The book unfolds across six sections:
- Introduction: Against
- Chapter 1: Rebelling in the In-Between
- Chapter 2: Rebelling Against Repetition
- Chapter 3: Self-Destructive Rebellion
- Chapter 4: Rebelling Against Stereotypes and Confinement
- Conclusion: The Failure of Immigrant Blackness
The structure makes her argument clear; rebellion takes many forms, and each speaks to the fractured, layered experiences of immigrant daughters.
Audience members at the launch didn’t just listen. The room buzzed with dialogue about: family, gender, and migration. Listeners shared their own reflections, moved by the themes Jeffers brought forward. The evening felt less like a lecture and more like a conversation, one that affirmed the power of storytelling to shift perspective.

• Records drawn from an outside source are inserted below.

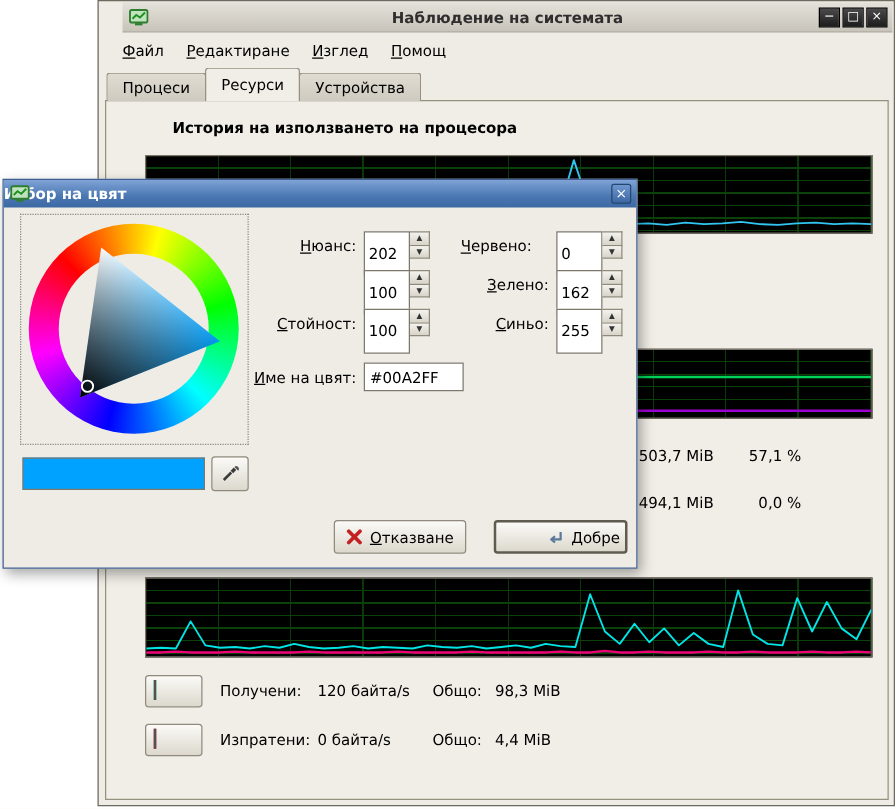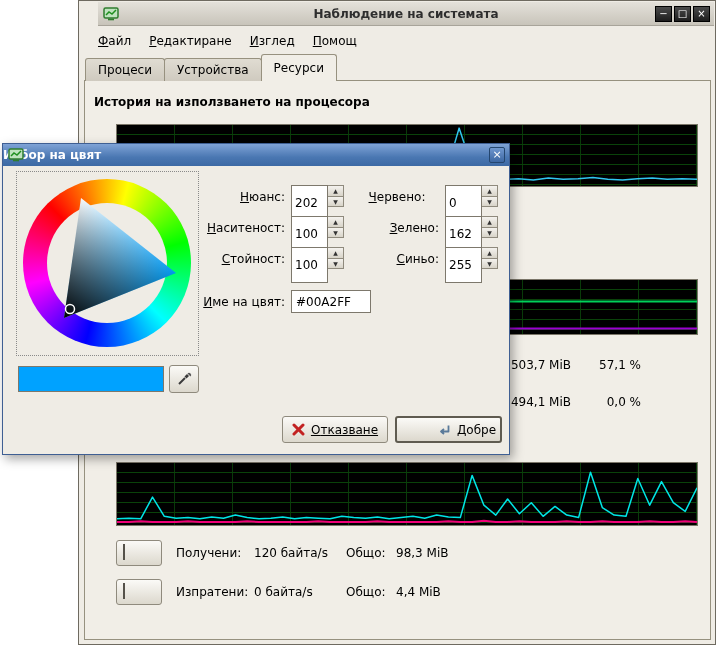--- a/index.html
+++ b/index.html
@@ -112,8 +112,8 @@
 
     <div class="tabstrip">
       <span class="tab">Процеси</span>
+      <span class="tab active">Ресурси</span>
       <span class="tab">Устройства</span>
-      <span class="tab active">Ресурси</span>
     </div>
 
     <div class="notebook">

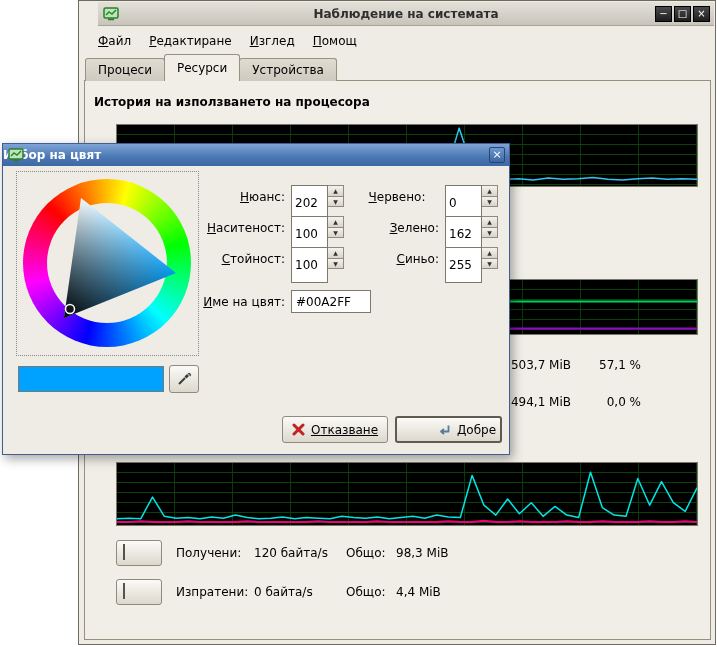--- a/index.html
+++ b/index.html
@@ -30,7 +30,7 @@
   .notebook { position:absolute; left:5px; top:79px; width:627px; height:560px;
     border:1px solid #96917f; background:#f1eee7; }
 
-  .section-heading { position:absolute; font-weight:bold; }
+  .section-heading { position:absolute; font-weight:bold;margin-left:44px; }
   .chart { position:absolute; background-color:#000; border:1px solid #7a7568;
     background-image:
       repeating-linear-gradient(to bottom, transparent 0 9px, #0a420a 9px 10px),

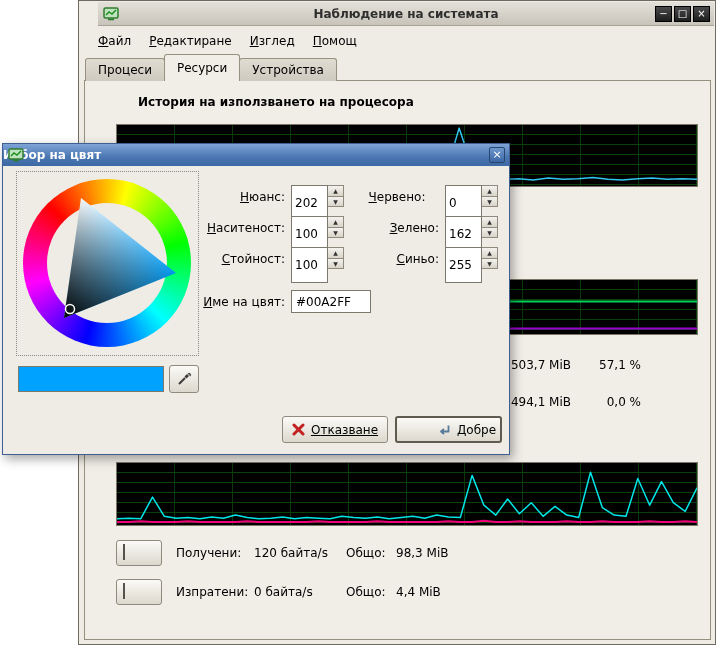--- a/index.html
+++ b/index.html
@@ -211,7 +211,6 @@
         </span>
     </span>
 
-    <span class="fld-label" style="left:180px; top:74px;"><span class="accel">Н</span><span>аситеност:</span></span>
     <span class="spin" style="left:288px; top:72px;">
       <input class="spin-entry" value="100" style="">
       <span class="spin-btns">

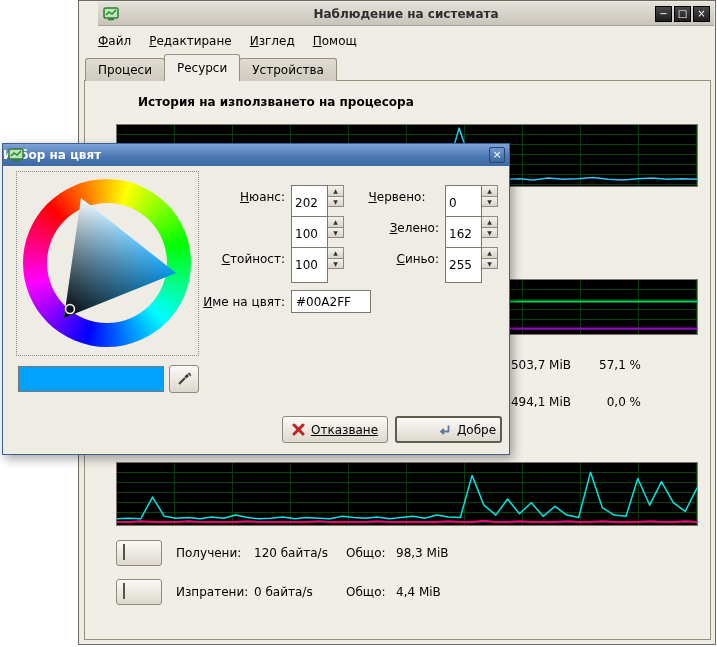--- a/index.html
+++ b/index.html
@@ -258,7 +258,7 @@
     <span class="fld-label" style="left:180px; top:148px;"><span class="accel">И</span><span>ме на цвят:</span></span>
     <input class="name-input" value="#00A2FF" style="">
 
-    <span class="dlg-btn" style="left:279px; width:106px;text-decoration:underline;">
+    <span class="dlg-btn" style="left:264px; width:106px;">
       <svg width="13" height="13" viewBox="0 0 13 13">
         <line x1="2" y1="2" x2="11" y2="11" stroke="#c22222" stroke-width="3" stroke-linecap="round"></line>
         <line x1="11" y1="2" x2="2" y2="11" stroke="#c22222" stroke-width="3" stroke-linecap="round"></line>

On the back cover, the description captures the essence of the work: “Immigrant and second-generation writers mobilize complicated familial relationships to comment on political, social, and psychic contexts.” Jeffers makes the case that these characters exist in a “Problematic space between two competing worldviews.”
The book has already earned endorsements from respected scholars. Erin Khue Ninh, author of Passing for Perfect: College Imposters and Other Model Minorities, calls Against!, “Important scholarship and bold literary criticism.” She praises Jeffers for balancing critique with empathy, avoiding the extremes of sentimentality.
Angeletta KM Gourdine, author of The Difference Place Makes: Gender, Sexuality and Diasporic Identity, highlights the book’s originality, “Jeffers demonstrates how rebellious immigrant daughter characters push back against respectability and create their subjectivity within and against model-minority discourse.”
At its core, Against! challenges simple categories. It refuses to see Black immigrants as either fully absorbed into African American life or detached from race altogether. Instead, Jeffers shines a light on the messy, complicated in-between, where rebellion often begins.
For the Toronto audience, the launch was recognition that scholarship can speak to lived experience. In Jeffers’ work, readers see themselves, their families, and their struggles.
Her homecoming proved that rebellion, on the page and in life, can be a bridge to understanding.